Бочка меда и ложка утраченных иллюзий

«Зачем же так печально, — бормотала Марго, — разумеется, эгоисты. И слава богу, эгоизм и лень — самые надежные двигатели цивилизации…» Цивилизация волновала Лизу менее всего.

Когда родители присылают Маргарите деньги — тут без праздника не обойтись. Половина была потрачена на благодарственные подношения Ане, а вторую Елизавета с Ритой начинали проедать. В пельменной их окутали смрад половых тряпок и еле пробивавшийся сквозь него аромат подозрительной еды. Но снежная слякоть и смурное небо придают уют любой забегаловке, и любая дверь в теплый тамбур умиротворяет не хуже «Отче наш». Тем более что Рите хотелось потянуть время и подольше находиться в безответственном неведении — когда уже обозначили «Х», но не пришло время для «Y».
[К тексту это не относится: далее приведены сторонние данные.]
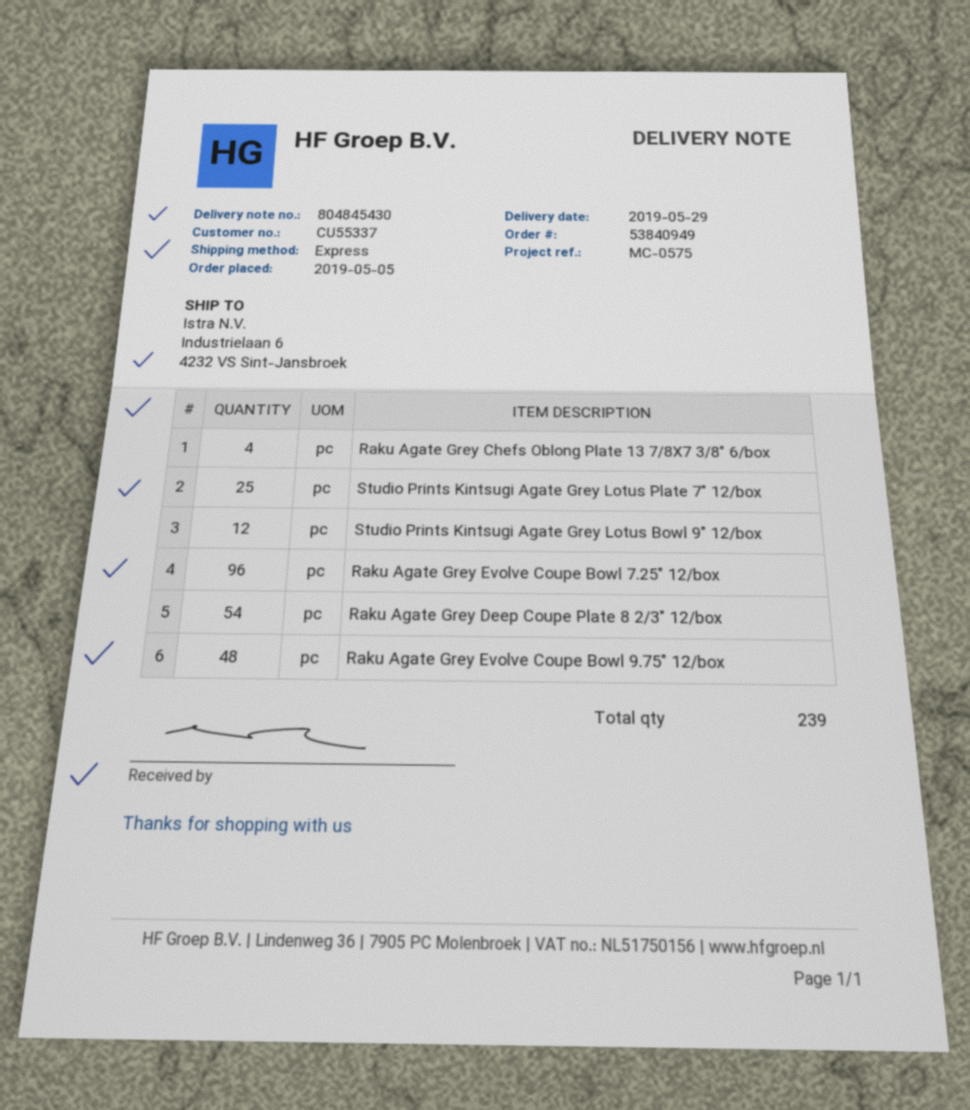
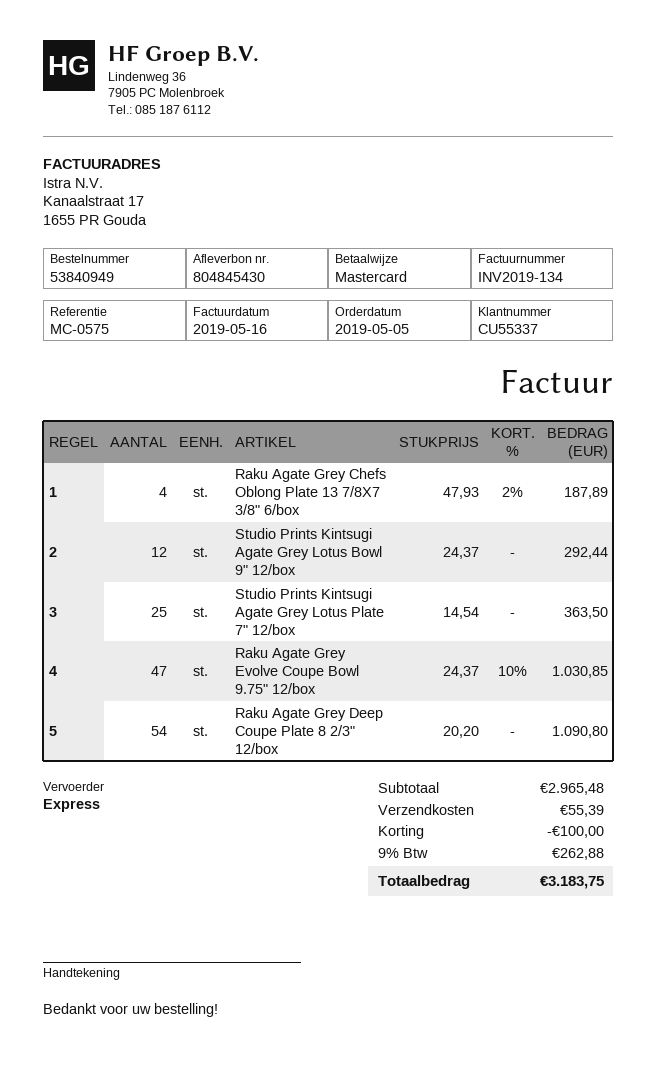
Raku Agate Grey Evolve Coupe Bowl 7.25" 12/box: 96 -> none
Raku Agate Grey Evolve Coupe Bowl 9.75" 12/box: 48 -> 47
Пустая столовская еда гирей укладывалась в желудке, и к больнице они уже подходили вялыми, сонными и недовольными тем, что на дороге у них стоит казенный дом. Но тут, видно, ангелы слетелись к ним — никаких очередей, никаких свидетелей. Рита толкнула дверь — та не поддалась. Но по коридору уже плыла спасительница Аня, маленькая, отрешенная, уже все знающая докторша. Риту пригласили. Она вошла ни жива ни мертва. Минут через пять Аня куда-то выбежала, а из хрипловатой двери высунулась Риткина голова с апокалипсически выпученными глазами. «У меня его нет!» — зверски прошептала голова.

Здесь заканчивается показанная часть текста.